[Front-end code edit data]
%%
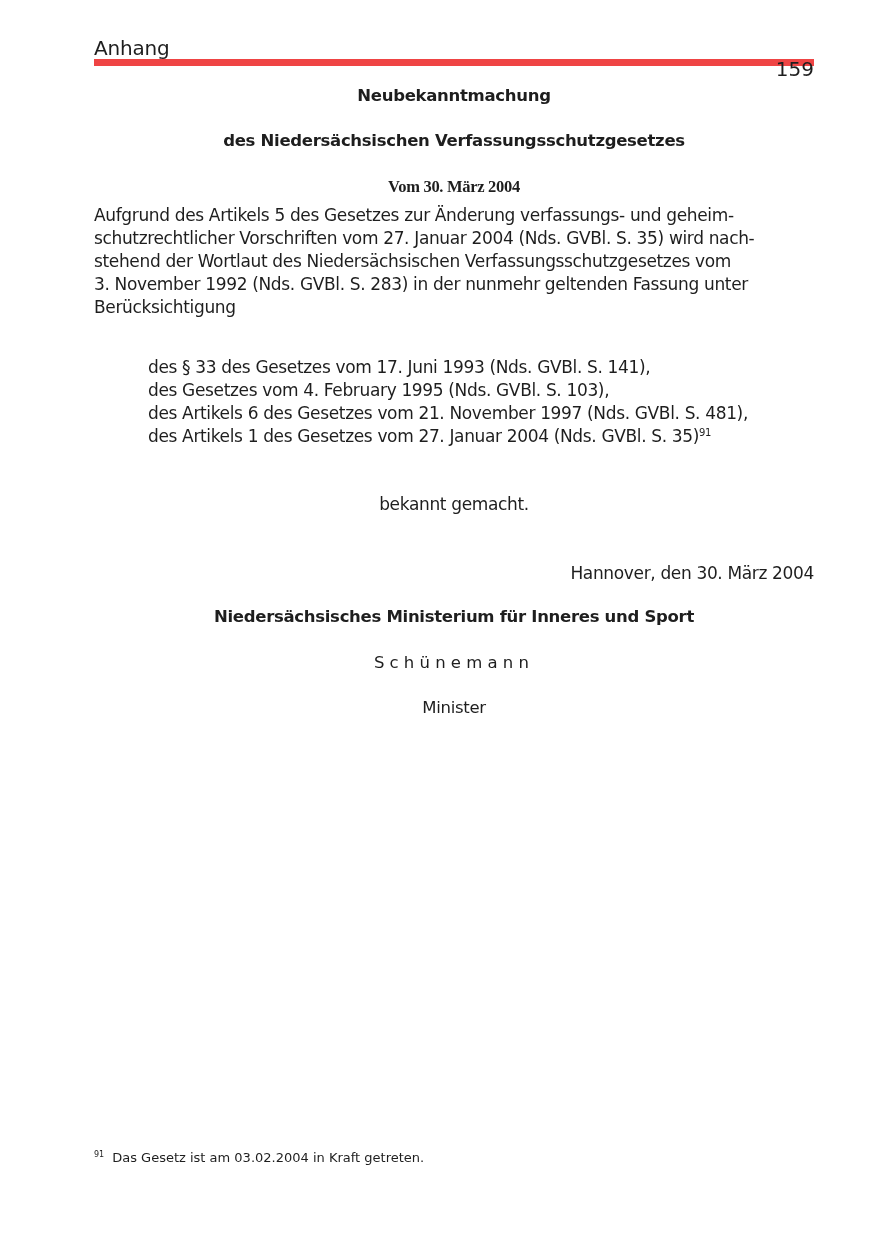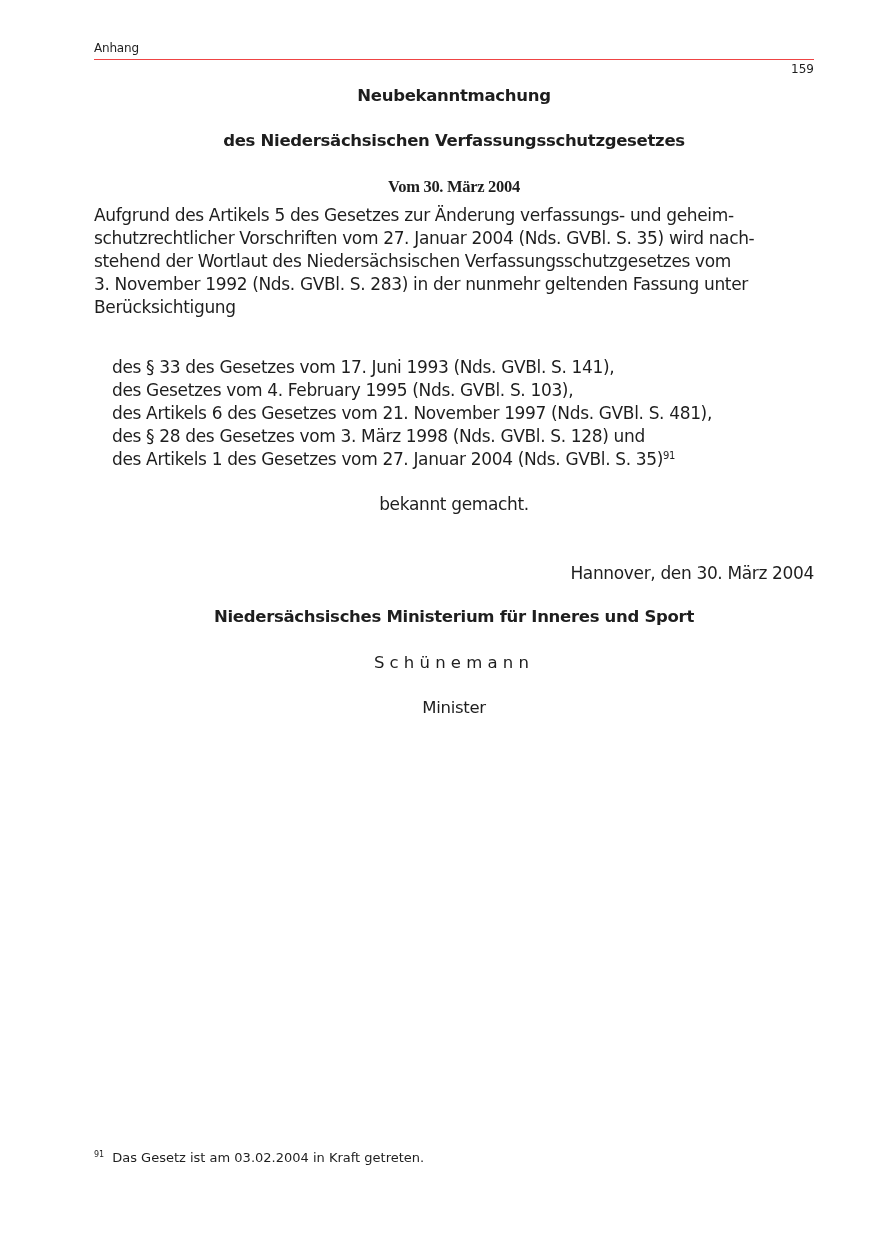"Anhang" .header { border-bottom: 1px solid #ef4444 -> 7px solid #ef4444; font-size: 12px -> 20px }
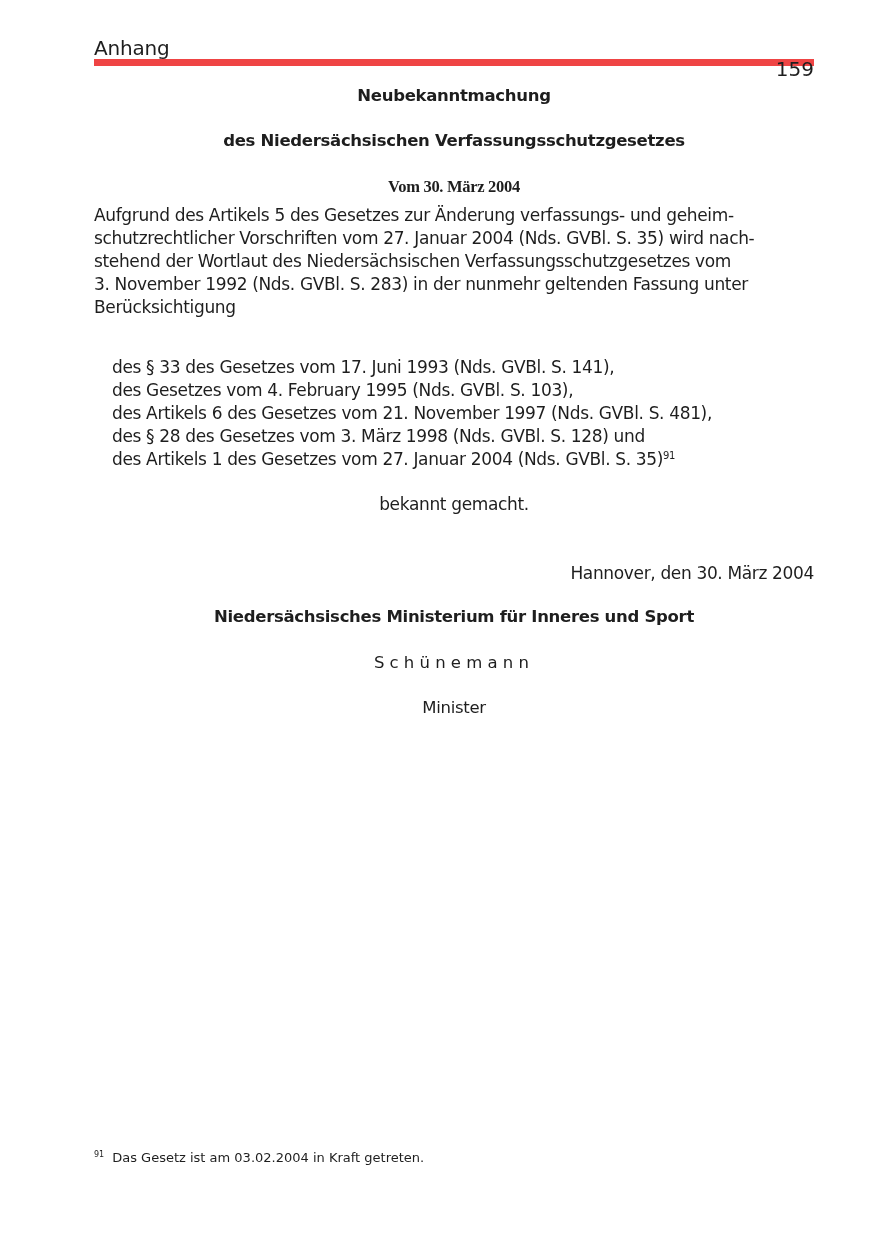"des § 33 des Gesetzes" div.list { margin-left: none -> 36px }
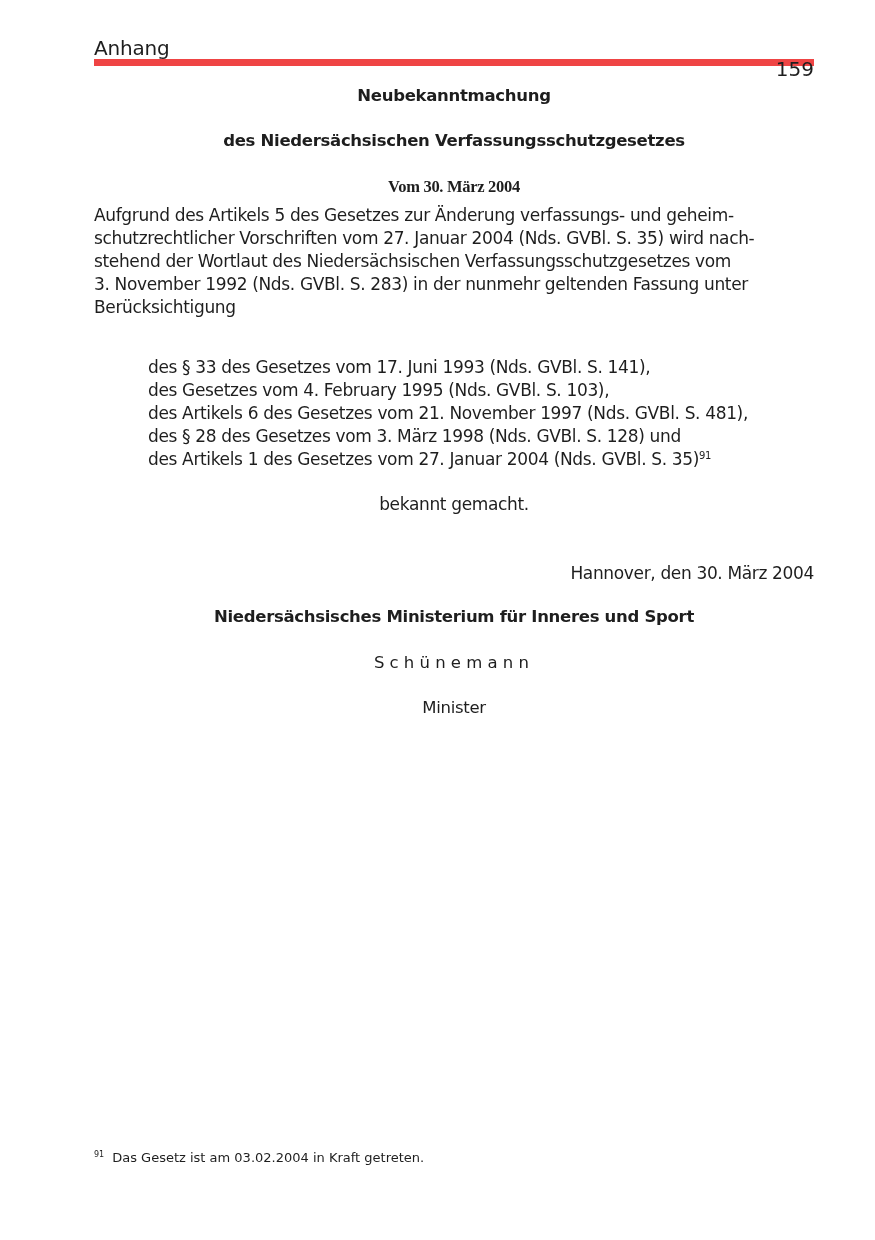"des § 28 des Gesetzes" div.line { html: <div>des § 28 des Gesetzes vom 3. März 1998 (Nds. GVBl. S. 128) und</div> -> none }
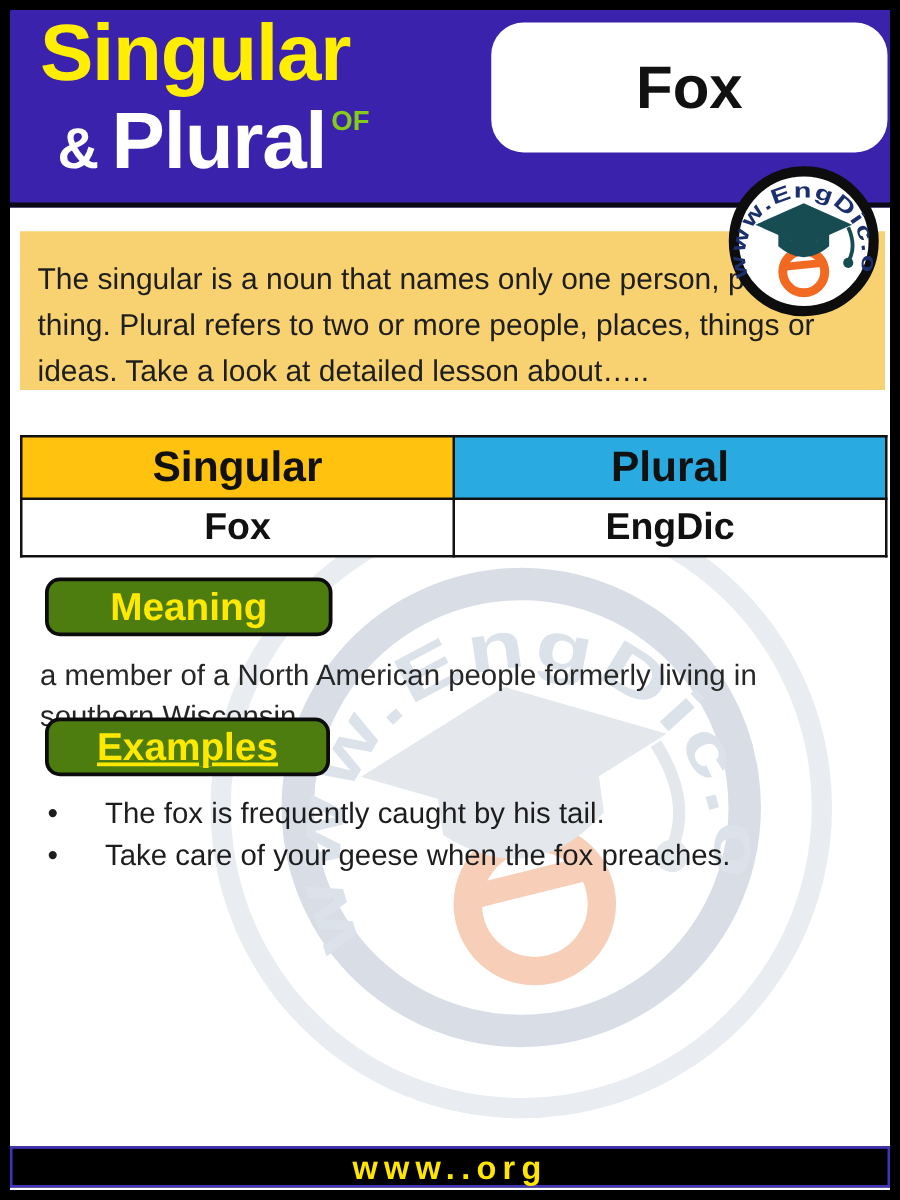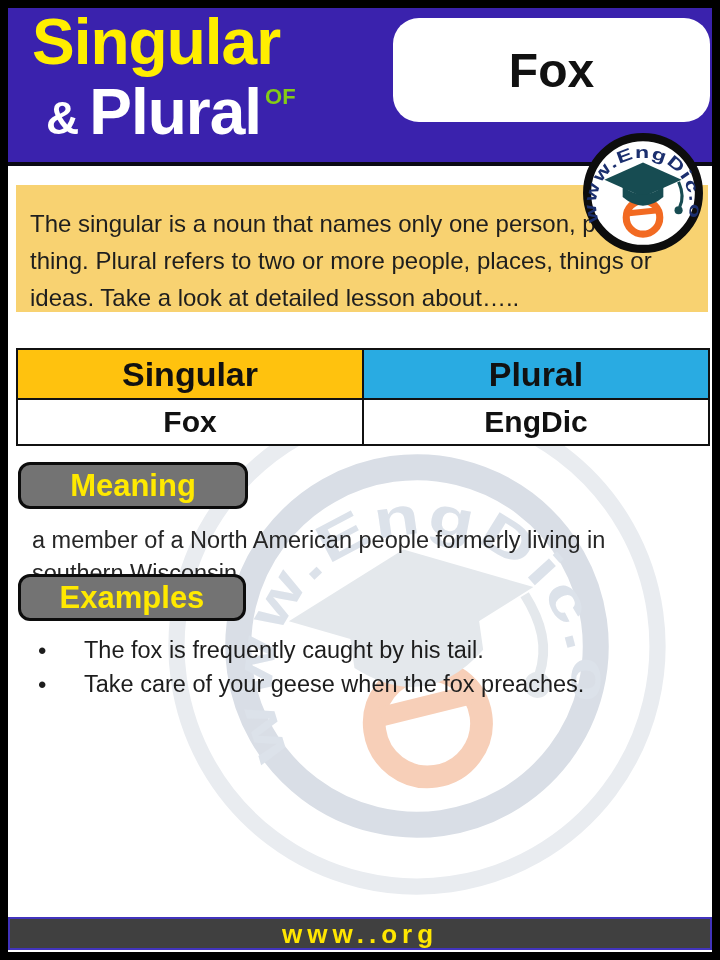"Meaning" .pill-btn { background: #737373 -> #4d7c0f; left: 10px -> 28px }
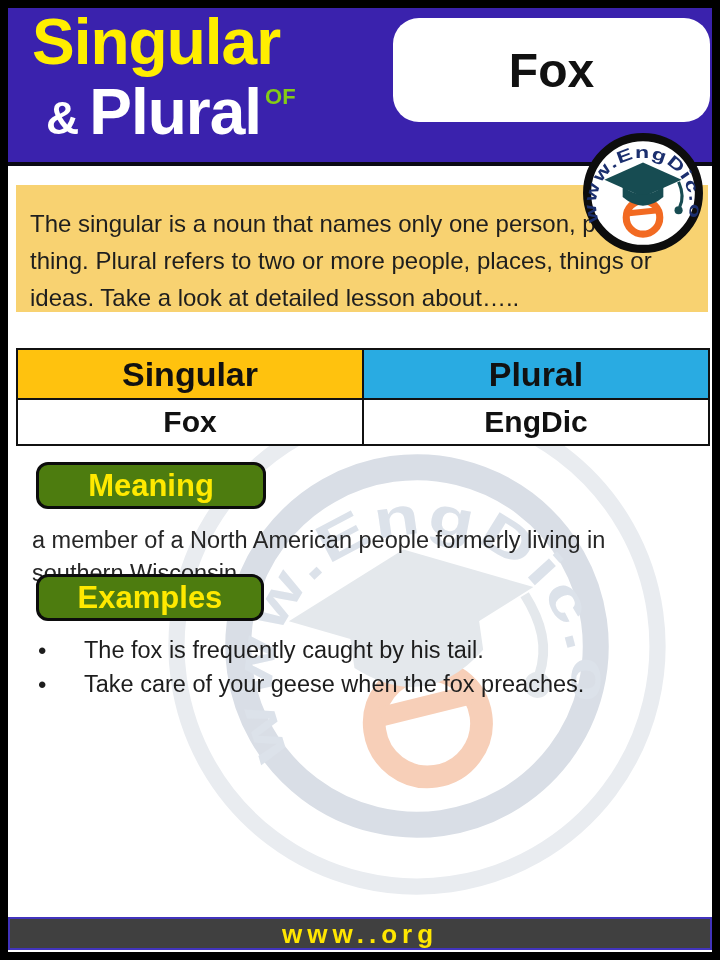"Examples" .examples-btn { text-decoration: none -> underline }
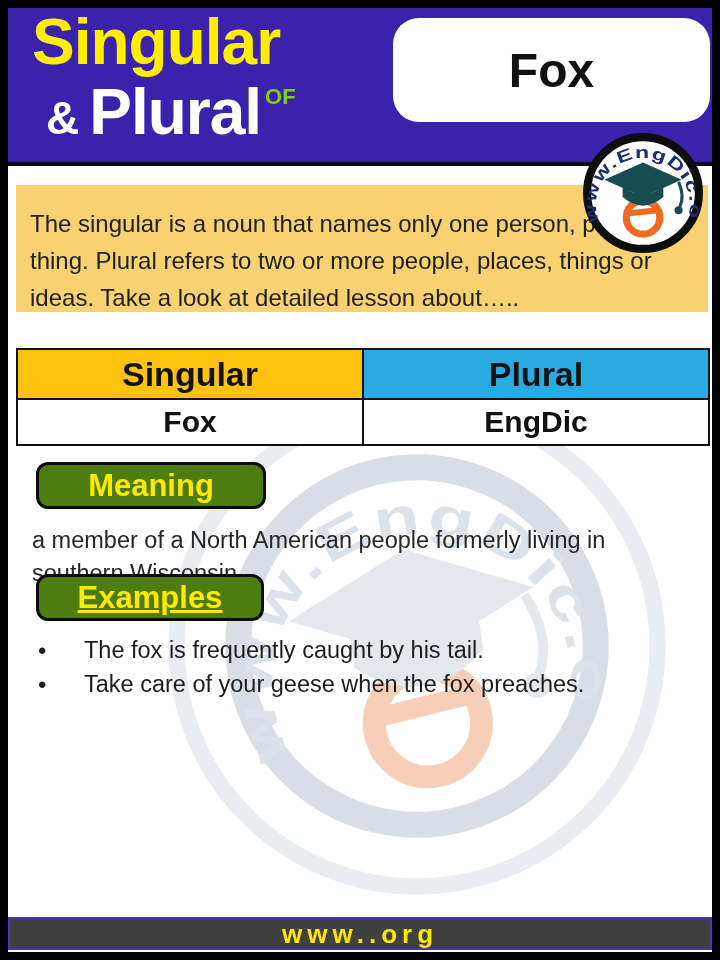"www." .footer-bar { background: #404040 -> #000000 }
%%
#### WHAT THIS TASK INVOLVES:
Starting at the line that contains "html: <div>des §", reproduce each line exactly through the end of the entries above, leaving every picture out.

#### EXPECTED OUTPUT:
"des § 28 des Gesetzes" div.line { html: <div>des § 28 des Gesetzes vom 3. März 1998 (Nds. GVBl. S. 128) und</div> -> none }
"Meaning" .pill-btn { background: #737373 -> #4d7c0f; left: 10px -> 28px }
"Examples" .examples-btn { text-decoration: none -> underline }
"www." .footer-bar { background: #404040 -> #000000 }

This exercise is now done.